Monday, September 11, 2017

Andrew Coppens
Andrew Coppens

For this Newsletter, I thought I’d discuss a few ideas currently shaping my research on children’s helping and collaboration and their educational implications.

A helpful insight with respect to understanding culture in people’s lives is to view it not as a sorting category — a static group to which people belong or a measurable attribute people “have” that causes behaviors and outcomes — but as an interrelated set of mechanisms that individuals both take part in and create. One mechanism I’m studying closely lately is “prolepsis.”

Prolepsis refers to a process by which an imagined future for a child or student — who they might become and what their abilities and intentions are assumed to be — plays a causal role in how learning and development is guided in moment-to-moment interactions. These “imagined futures” are deeply connected to cultural ideologies, relating to what adults in different communities value for children’s everyday lives and for students’ learning experiences.

In early childhood, prolepsis transforms cultural assumptions into the objects of socialization. For example, what children are assumed to want to do (e.g., play, help, goof off) becomes a strong point of reference for what they are encouraged to do and learn. In adolescence, proleptic processes become entangled with identity and a self-project. That is, how youth understand themselves, their orientation to the world, and what they might become builds on earlier expectations and assumptions that the world has for and about them.

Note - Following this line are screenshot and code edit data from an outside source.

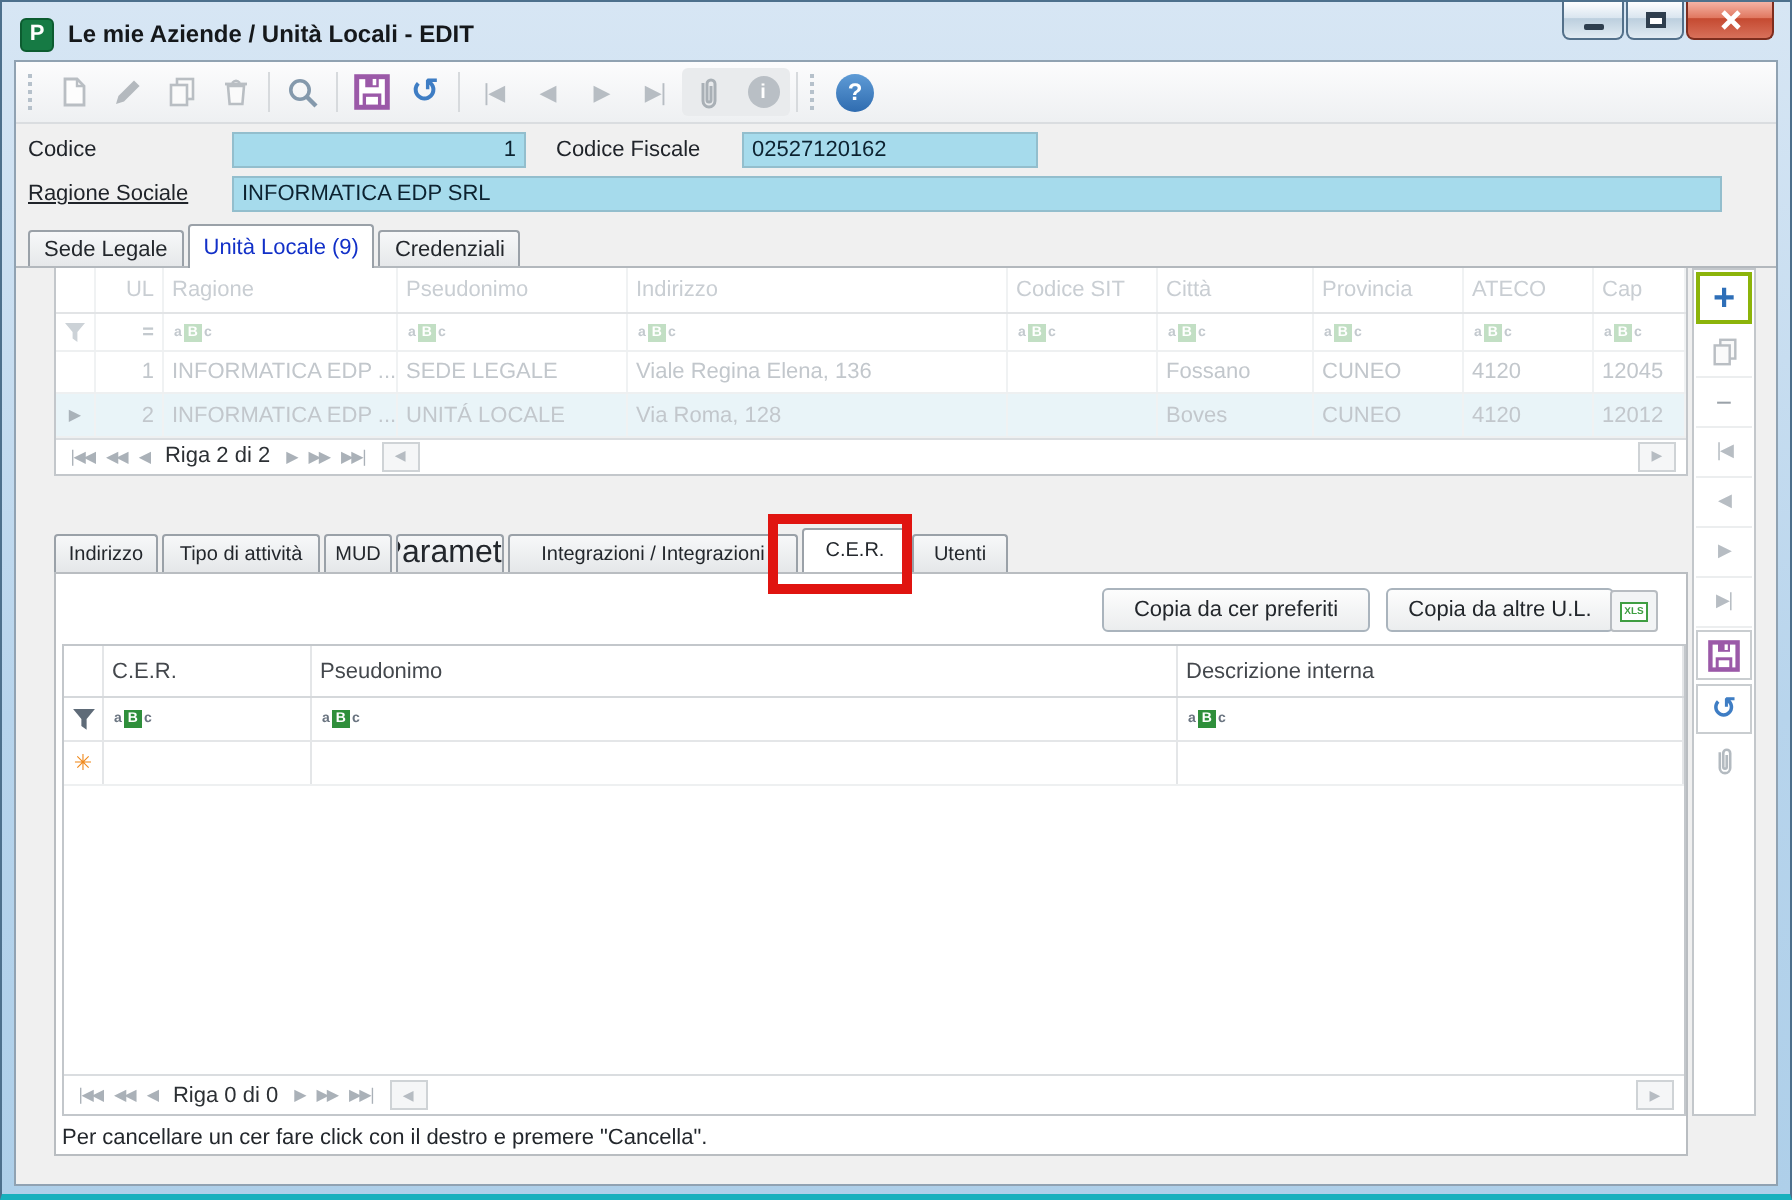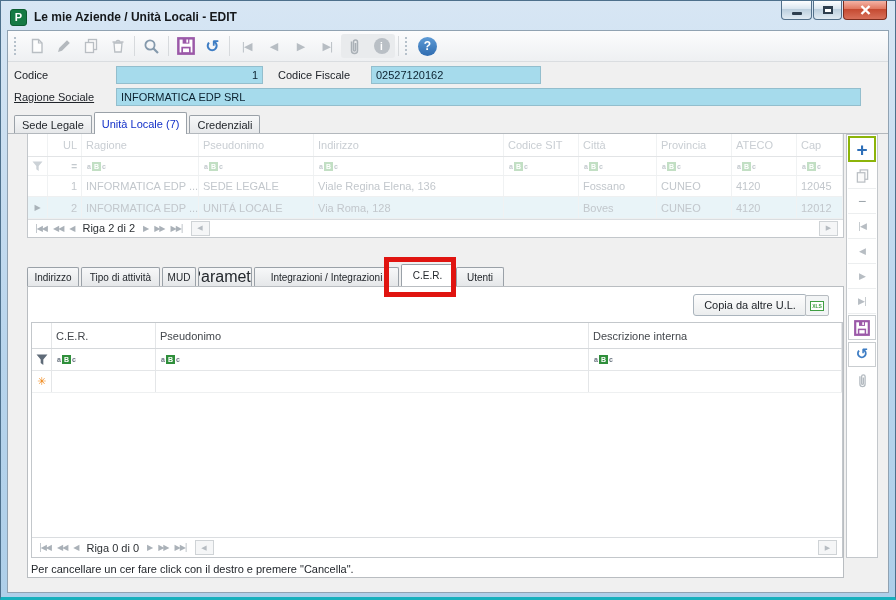--- a/index.html
+++ b/index.html
@@ -206,7 +206,7 @@
     <span class="lbl" style="left:6px; top:38px;text-align:right;">Codice</span>
     <div class="field num" style="left:108px; top:35px; width:147px;">1</div>
     <span class="lbl" style="left:270px; top:38px;">Codice Fiscale</span>
-    <div class="field" style="left:363px; top:35px; width:170px;">02527120162</div>
+    <div class="field" style="left:363px; top:35px; width:148px;">02527120162</div>
     <span class="lbl" style="left:6px; top:60px;text-decoration:underline;">Ragione Sociale</span>
     <div class="field" style="left:108px; top:57px; width:745px;">INFORMATICA EDP SRL</div>
 

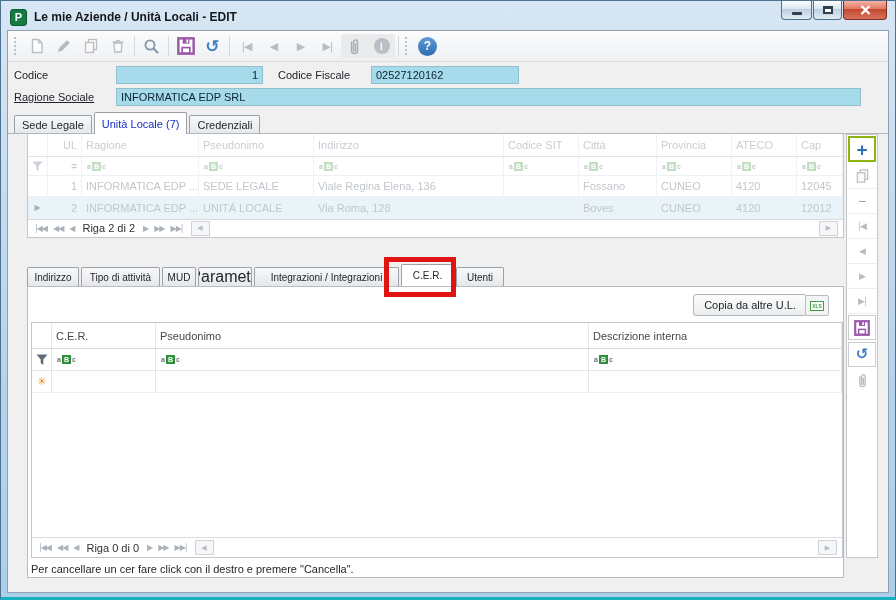--- a/index.html
+++ b/index.html
@@ -212,7 +212,7 @@
 
     <div class="tabs tabs1" style="left:6px; top:81px;">
       <div class="tab">Sede Legale</div>
-      <div class="tab active">Unità Locale (7)</div>
+      <div class="tab active">Unità Locale (9)</div>
       <div class="tab">Credenziali</div>
     </div>
     <div class="tabline" style="left:0; top:102px; width:880px;"></div>

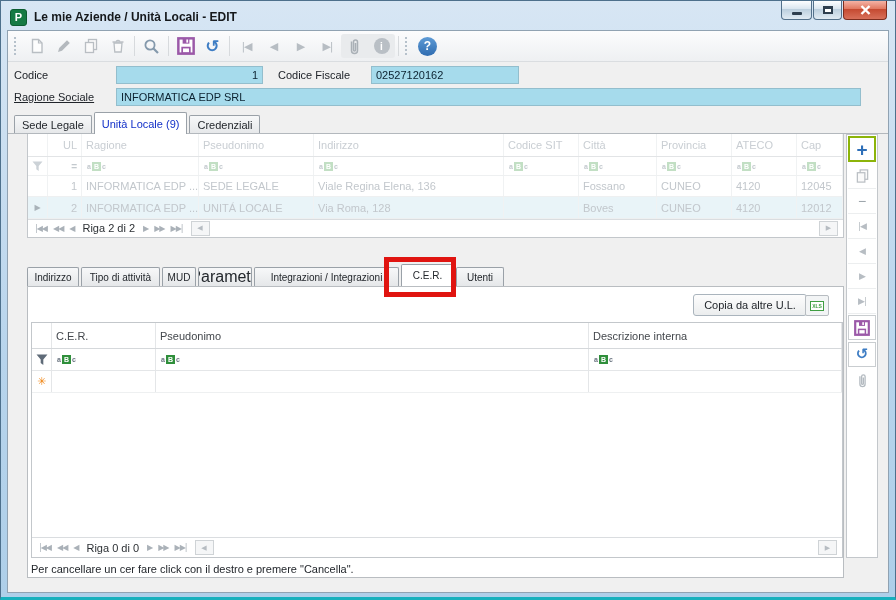--- a/index.html
+++ b/index.html
@@ -397,6 +397,7 @@
 
     <div class="panel" style="left:19px; top:255px; width:817px; height:292px;"></div>
 
+    <div class="btn" style="left:543px; top:263px; width:134px;">Copia da cer preferiti</div>
     <div class="btn" style="left:685px; top:263px; width:114px;">Copia da altre U.L.</div>
     <div class="xlsbtn" style="left:797px; top:264px;">
         <span class="xlsin">XLS</span>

Prolepsis helps to explain gender socialization from before birth – young children are assumed to have a “nature” that sorts out dichotomously, involving differently gendered preferences and abilities. Prolepsis also helps to explain the perpetuation of racial prejudice – what’s assumed of racialized groups leads to interventions that can encourage the realization of those assumptions.

One such intervention is schooling. Each teacher imagines a future for the students in front of them, as well as for students generally, based on both cultural ideologies and their subjective assessments. Those imagined futures can support positive developmental trajectories but they are also vulnerable to stereotypes regarding gender or class differences in academic ability, behavioral differences between students of color and white students, and so on.

So, how do we improve equity? I’m shaping a research program that highlights three key elements in designs for learning in light of proleptic cultural processes:

First, parents/teachers need opportunities to see all children/students as helpful, capable, intelligent, and motivated by following their learning across contextual boundaries and activities and looking for the ebb and flow of strengths. This counteracts deficit thinking that often persists under static and myopic conditions of guidance and instruction. Second, it’s necessary to see children’s motivations and abilities as inseparable from the activities in which they are learning, a departure from common endogenous explanations of children’s behaviors, knowledge, and abilities. Third, the organizational features of activities in which children/students are at their best are captured as primary design principles. Strengths in learning are designed for rather than “found” as present or absent capacities.

By understanding the cultural-contextual core of children’s and students’ strengths (such as, in my ongoing work, Indigenous American children’s remarkable collaborative skill) and the cultural mechanisms that bring them about, the specifics of those supports can illuminate and make amenable to change the contrasting patterns of other communities and institutions.

[For further reading, see: Rogoff, Coppens, et al. (in press). Noticing learners’ strengths through cultural research. Perspectives in Psychological Science.]